## Required work
In your copy of the listing below, reproduce each word exactly and include no pictures.
** Opening Available data block **
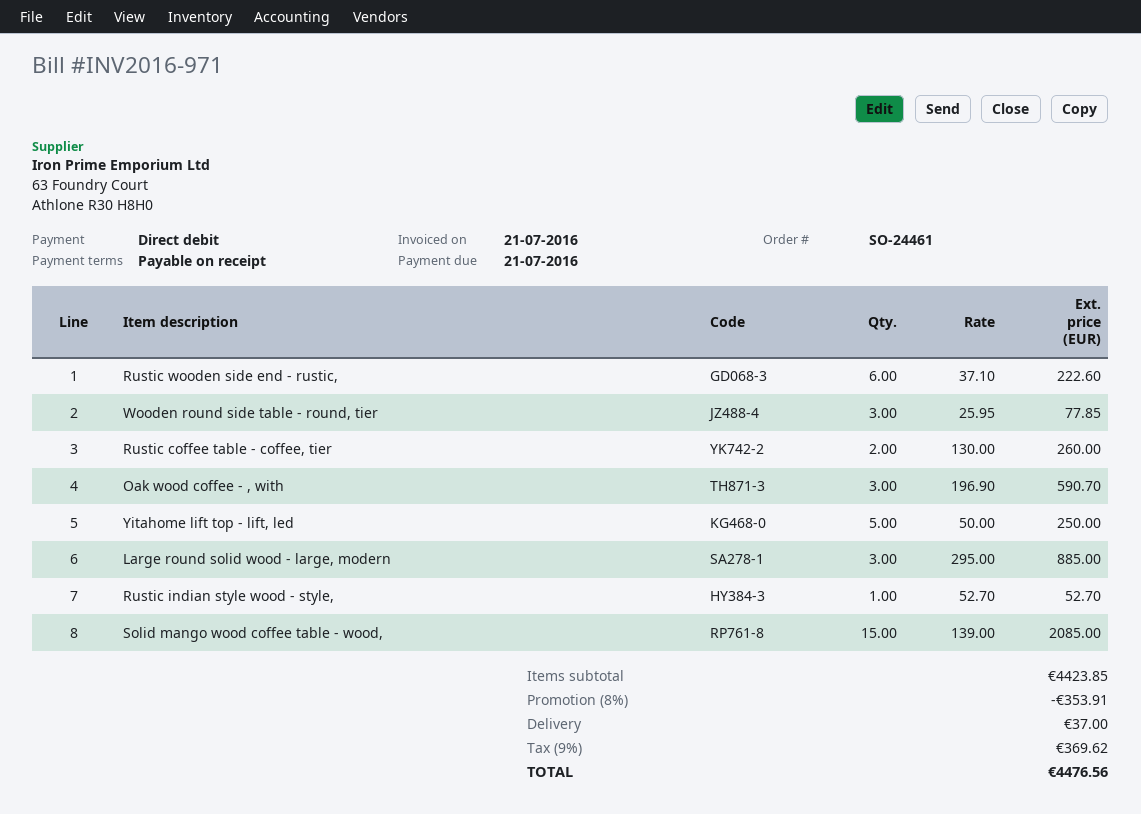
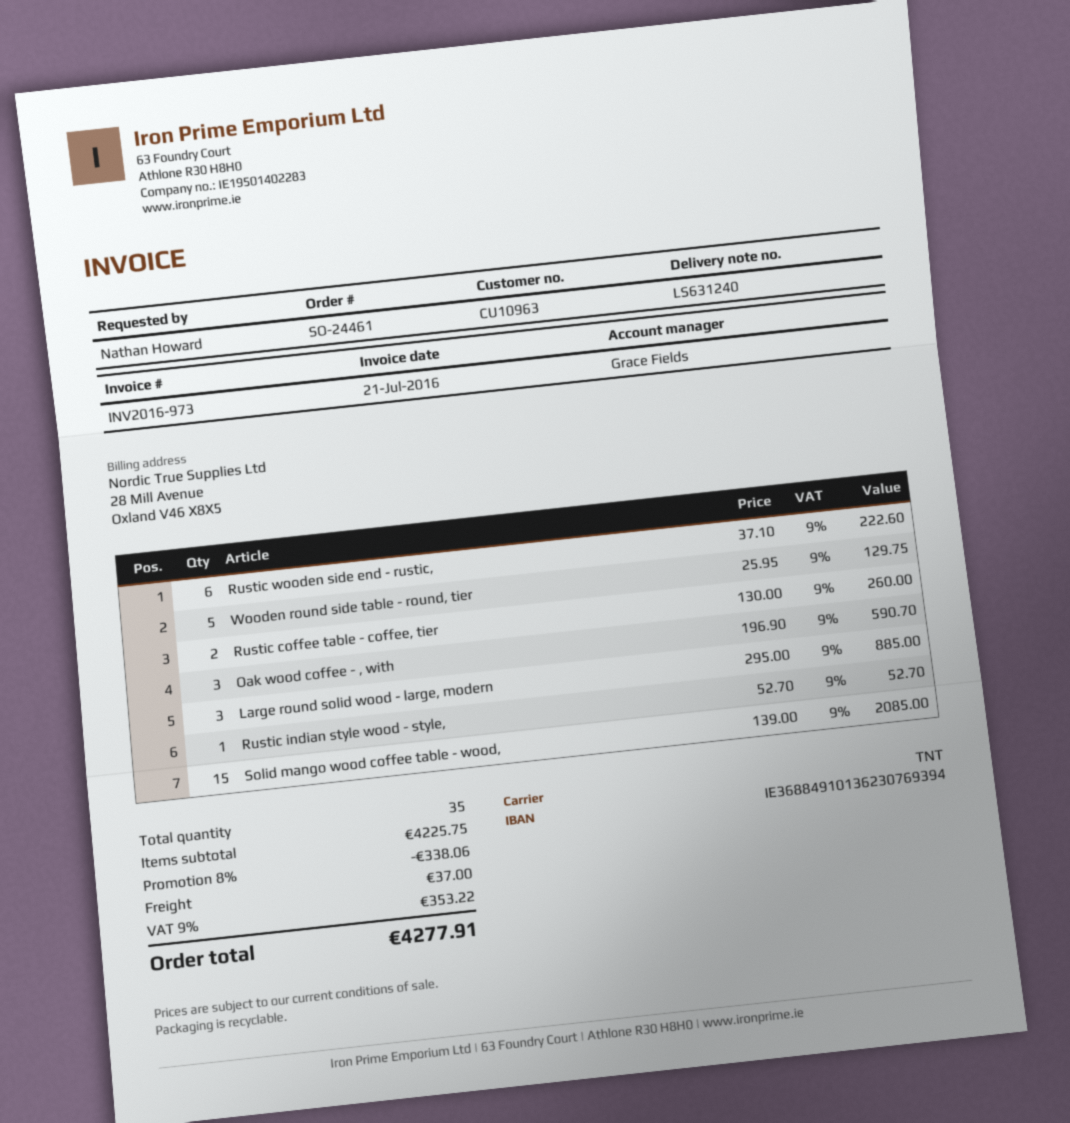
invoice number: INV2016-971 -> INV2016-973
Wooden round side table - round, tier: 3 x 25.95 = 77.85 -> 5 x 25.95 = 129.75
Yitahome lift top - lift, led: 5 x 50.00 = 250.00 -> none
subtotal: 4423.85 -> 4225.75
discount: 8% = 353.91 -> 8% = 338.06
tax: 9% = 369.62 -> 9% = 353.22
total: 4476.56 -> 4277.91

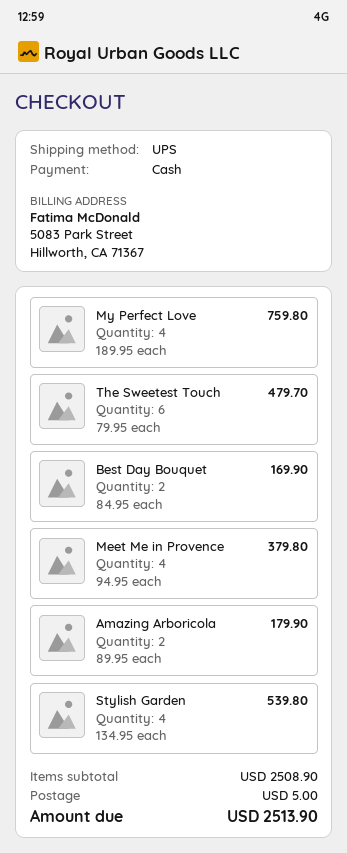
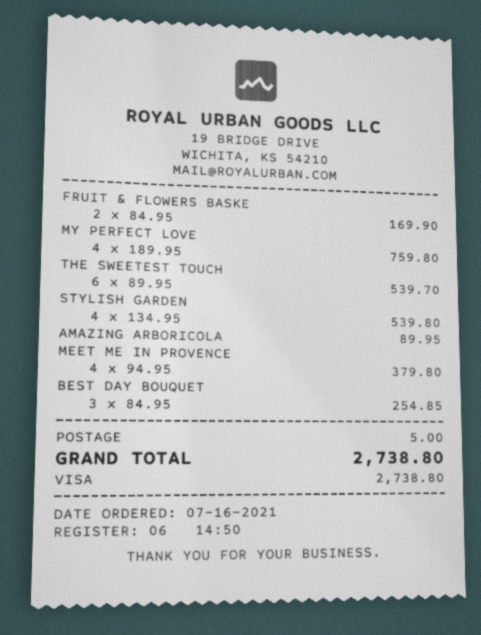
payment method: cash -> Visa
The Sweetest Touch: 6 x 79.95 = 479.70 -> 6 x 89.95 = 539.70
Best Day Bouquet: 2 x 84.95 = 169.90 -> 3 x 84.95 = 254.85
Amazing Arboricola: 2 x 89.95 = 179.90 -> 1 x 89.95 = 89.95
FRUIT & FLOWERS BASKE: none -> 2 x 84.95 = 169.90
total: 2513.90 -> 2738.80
** Closing Available data block **
## Response
invoice number: INV2016-971 -> INV2016-973
Wooden round side table - round, tier: 3 x 25.95 = 77.85 -> 5 x 25.95 = 129.75
Yitahome lift top - lift, led: 5 x 50.00 = 250.00 -> none
subtotal: 4423.85 -> 4225.75
discount: 8% = 353.91 -> 8% = 338.06
tax: 9% = 369.62 -> 9% = 353.22
total: 4476.56 -> 4277.91

payment method: cash -> Visa
The Sweetest Touch: 6 x 79.95 = 479.70 -> 6 x 89.95 = 539.70
Best Day Bouquet: 2 x 84.95 = 169.90 -> 3 x 84.95 = 254.85
Amazing Arboricola: 2 x 89.95 = 179.90 -> 1 x 89.95 = 89.95
FRUIT & FLOWERS BASKE: none -> 2 x 84.95 = 169.90
total: 2513.90 -> 2738.80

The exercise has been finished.